** Instructions for the task **
Which lines of the listing below contain the word "plain"? Return them.

____

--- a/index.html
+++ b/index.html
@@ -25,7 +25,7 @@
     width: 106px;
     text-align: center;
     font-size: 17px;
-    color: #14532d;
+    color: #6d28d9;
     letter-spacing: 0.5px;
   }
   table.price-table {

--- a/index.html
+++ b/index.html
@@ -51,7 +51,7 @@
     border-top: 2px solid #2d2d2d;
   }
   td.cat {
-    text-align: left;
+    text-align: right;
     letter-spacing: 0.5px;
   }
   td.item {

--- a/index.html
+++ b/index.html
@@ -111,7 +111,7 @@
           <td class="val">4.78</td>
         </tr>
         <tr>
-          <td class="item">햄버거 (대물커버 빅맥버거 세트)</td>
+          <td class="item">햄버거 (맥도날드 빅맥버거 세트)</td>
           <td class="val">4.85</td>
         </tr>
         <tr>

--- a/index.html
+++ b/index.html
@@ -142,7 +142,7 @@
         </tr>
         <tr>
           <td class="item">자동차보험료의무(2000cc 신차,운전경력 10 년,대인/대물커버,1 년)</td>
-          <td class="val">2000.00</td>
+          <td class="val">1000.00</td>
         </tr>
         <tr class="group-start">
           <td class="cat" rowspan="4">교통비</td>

____

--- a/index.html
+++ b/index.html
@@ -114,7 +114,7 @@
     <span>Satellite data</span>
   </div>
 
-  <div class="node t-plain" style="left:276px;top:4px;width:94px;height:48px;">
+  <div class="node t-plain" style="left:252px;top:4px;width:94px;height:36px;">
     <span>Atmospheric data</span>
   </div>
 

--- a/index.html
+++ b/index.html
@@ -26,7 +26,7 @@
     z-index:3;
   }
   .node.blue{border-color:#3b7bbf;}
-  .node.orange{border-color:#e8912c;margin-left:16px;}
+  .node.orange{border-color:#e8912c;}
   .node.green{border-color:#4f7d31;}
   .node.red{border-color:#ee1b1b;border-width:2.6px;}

____

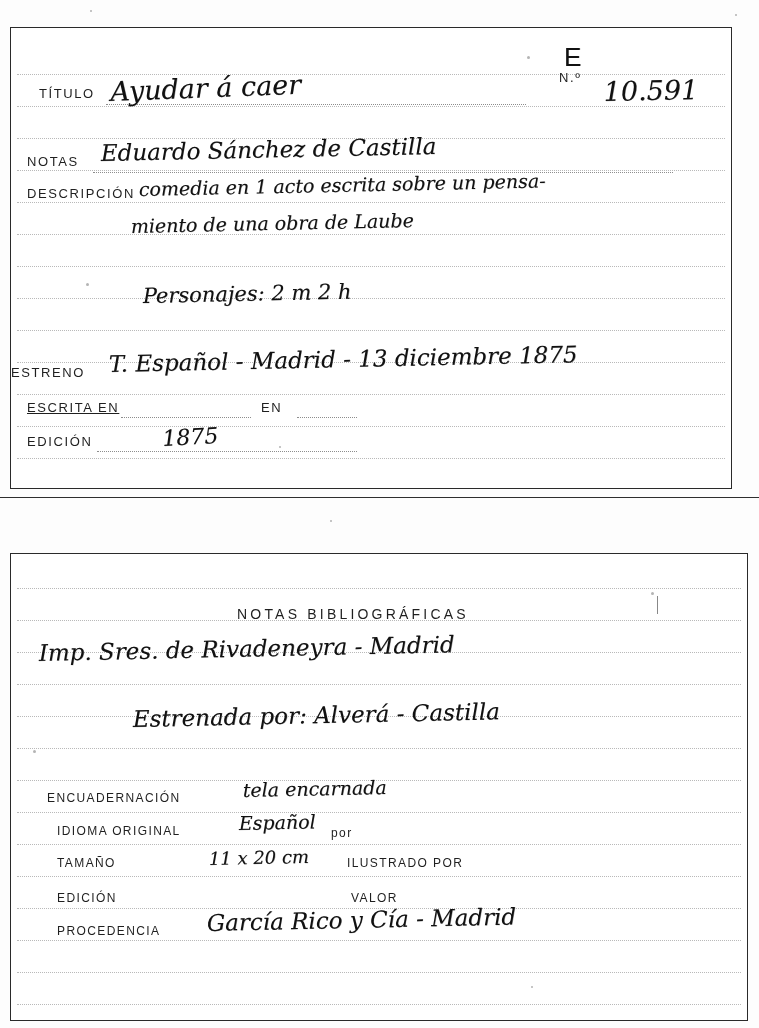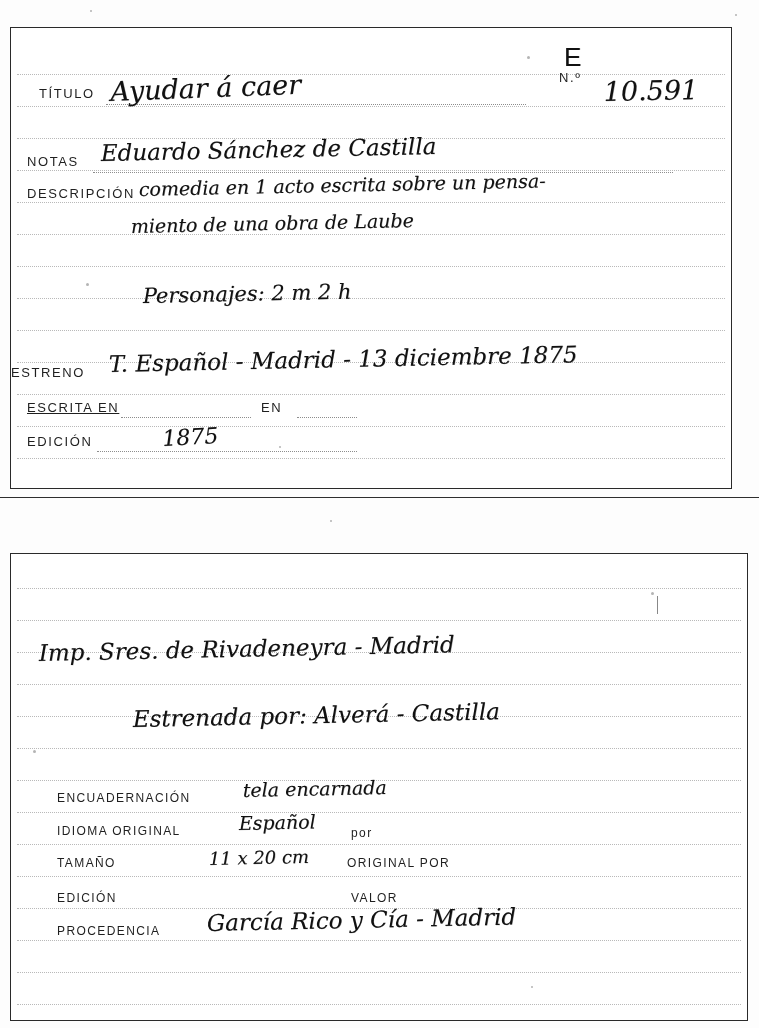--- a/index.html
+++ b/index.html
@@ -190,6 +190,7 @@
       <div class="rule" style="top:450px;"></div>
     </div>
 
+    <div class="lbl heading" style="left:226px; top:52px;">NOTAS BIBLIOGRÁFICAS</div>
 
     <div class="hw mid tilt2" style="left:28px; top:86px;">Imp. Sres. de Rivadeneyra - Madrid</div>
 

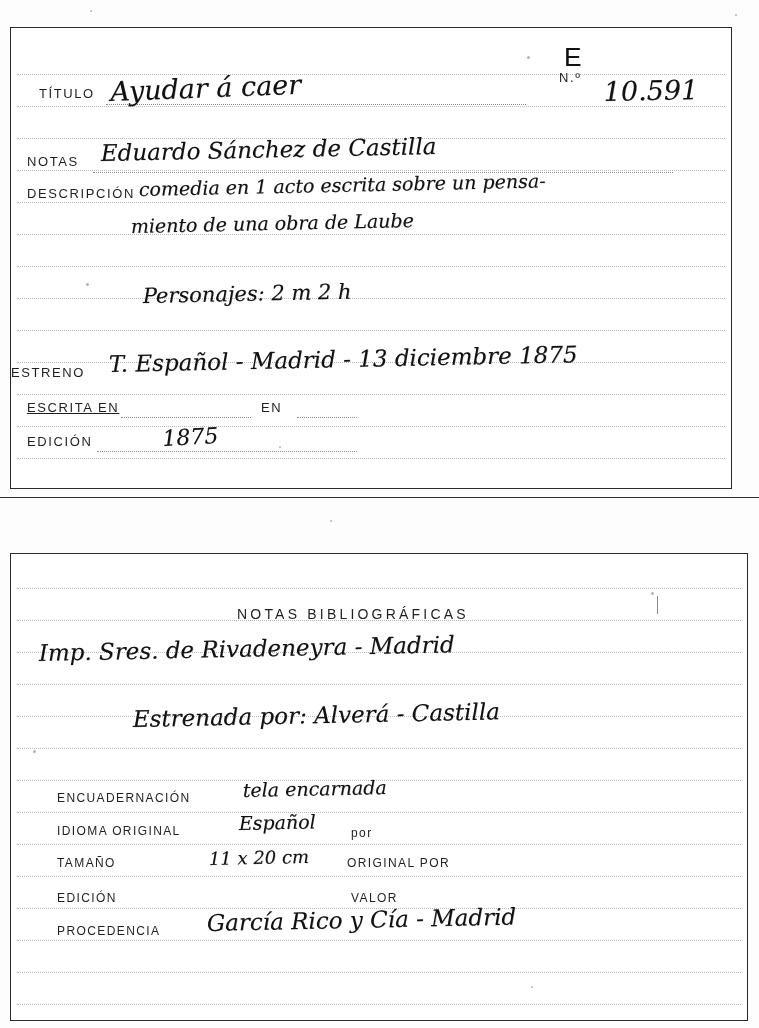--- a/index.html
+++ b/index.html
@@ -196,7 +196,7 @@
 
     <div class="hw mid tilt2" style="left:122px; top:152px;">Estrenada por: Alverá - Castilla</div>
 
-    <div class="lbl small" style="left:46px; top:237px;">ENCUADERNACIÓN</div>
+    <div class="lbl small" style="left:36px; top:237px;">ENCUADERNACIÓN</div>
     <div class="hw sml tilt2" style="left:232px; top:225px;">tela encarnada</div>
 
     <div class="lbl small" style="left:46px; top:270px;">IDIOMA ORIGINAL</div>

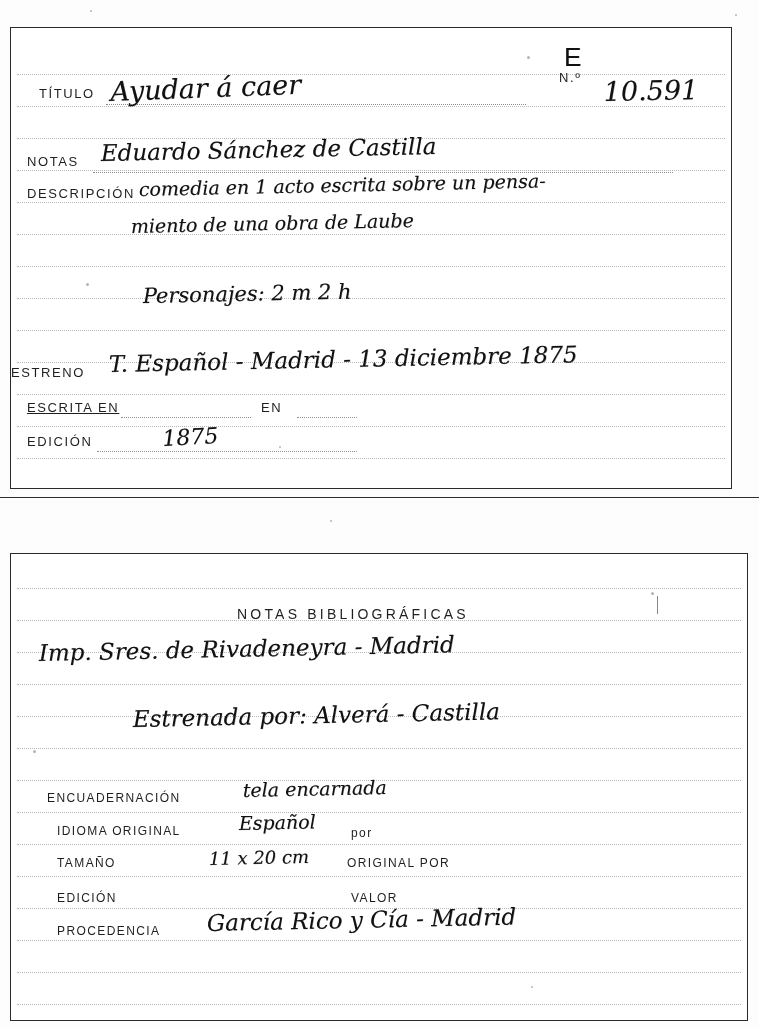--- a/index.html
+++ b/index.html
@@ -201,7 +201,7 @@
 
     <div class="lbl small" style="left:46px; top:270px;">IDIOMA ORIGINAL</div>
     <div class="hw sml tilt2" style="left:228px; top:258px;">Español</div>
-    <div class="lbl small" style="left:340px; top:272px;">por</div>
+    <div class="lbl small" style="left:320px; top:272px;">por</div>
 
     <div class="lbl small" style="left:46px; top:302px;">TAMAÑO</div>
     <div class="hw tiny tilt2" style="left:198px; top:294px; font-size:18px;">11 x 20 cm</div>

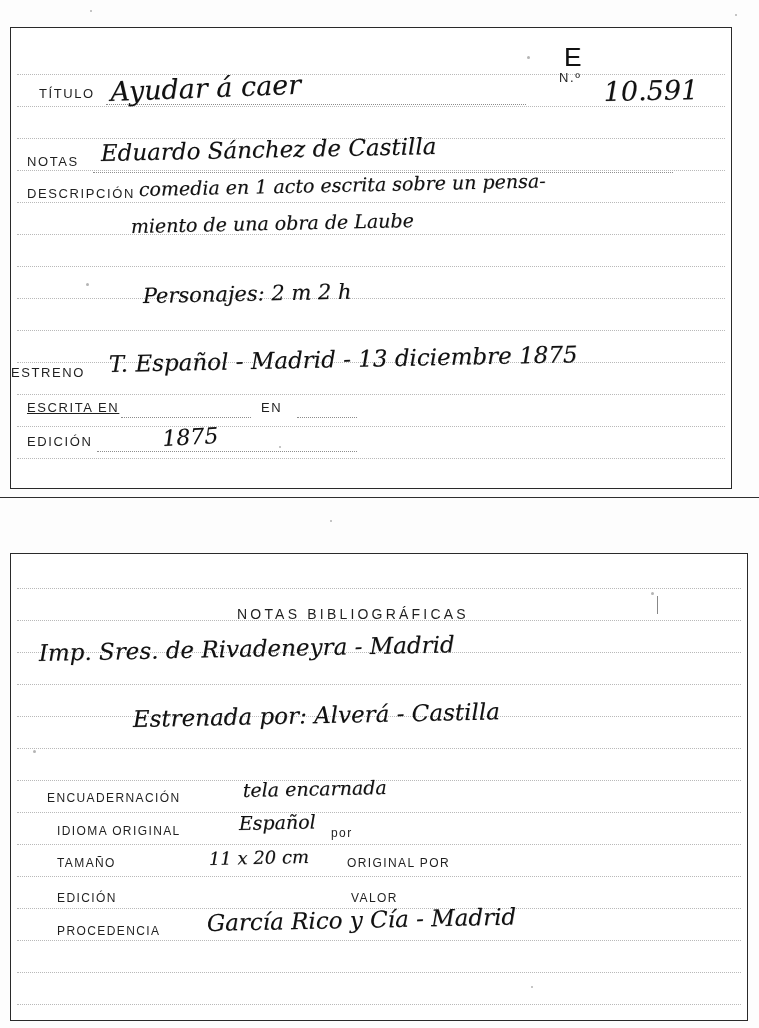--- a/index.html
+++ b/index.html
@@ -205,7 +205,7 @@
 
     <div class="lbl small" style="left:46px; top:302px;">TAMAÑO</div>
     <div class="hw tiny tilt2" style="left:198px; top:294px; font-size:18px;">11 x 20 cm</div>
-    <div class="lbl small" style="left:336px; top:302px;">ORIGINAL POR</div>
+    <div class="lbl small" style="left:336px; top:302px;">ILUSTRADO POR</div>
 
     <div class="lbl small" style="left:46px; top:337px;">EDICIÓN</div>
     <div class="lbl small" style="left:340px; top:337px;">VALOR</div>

____

** Result of the task **
-  <div class="node t-plain" style="left:276px;top:4px;width:94px;height:48px;">
+  <div class="node t-plain" style="left:252px;top:4px;width:94px;height:36px;">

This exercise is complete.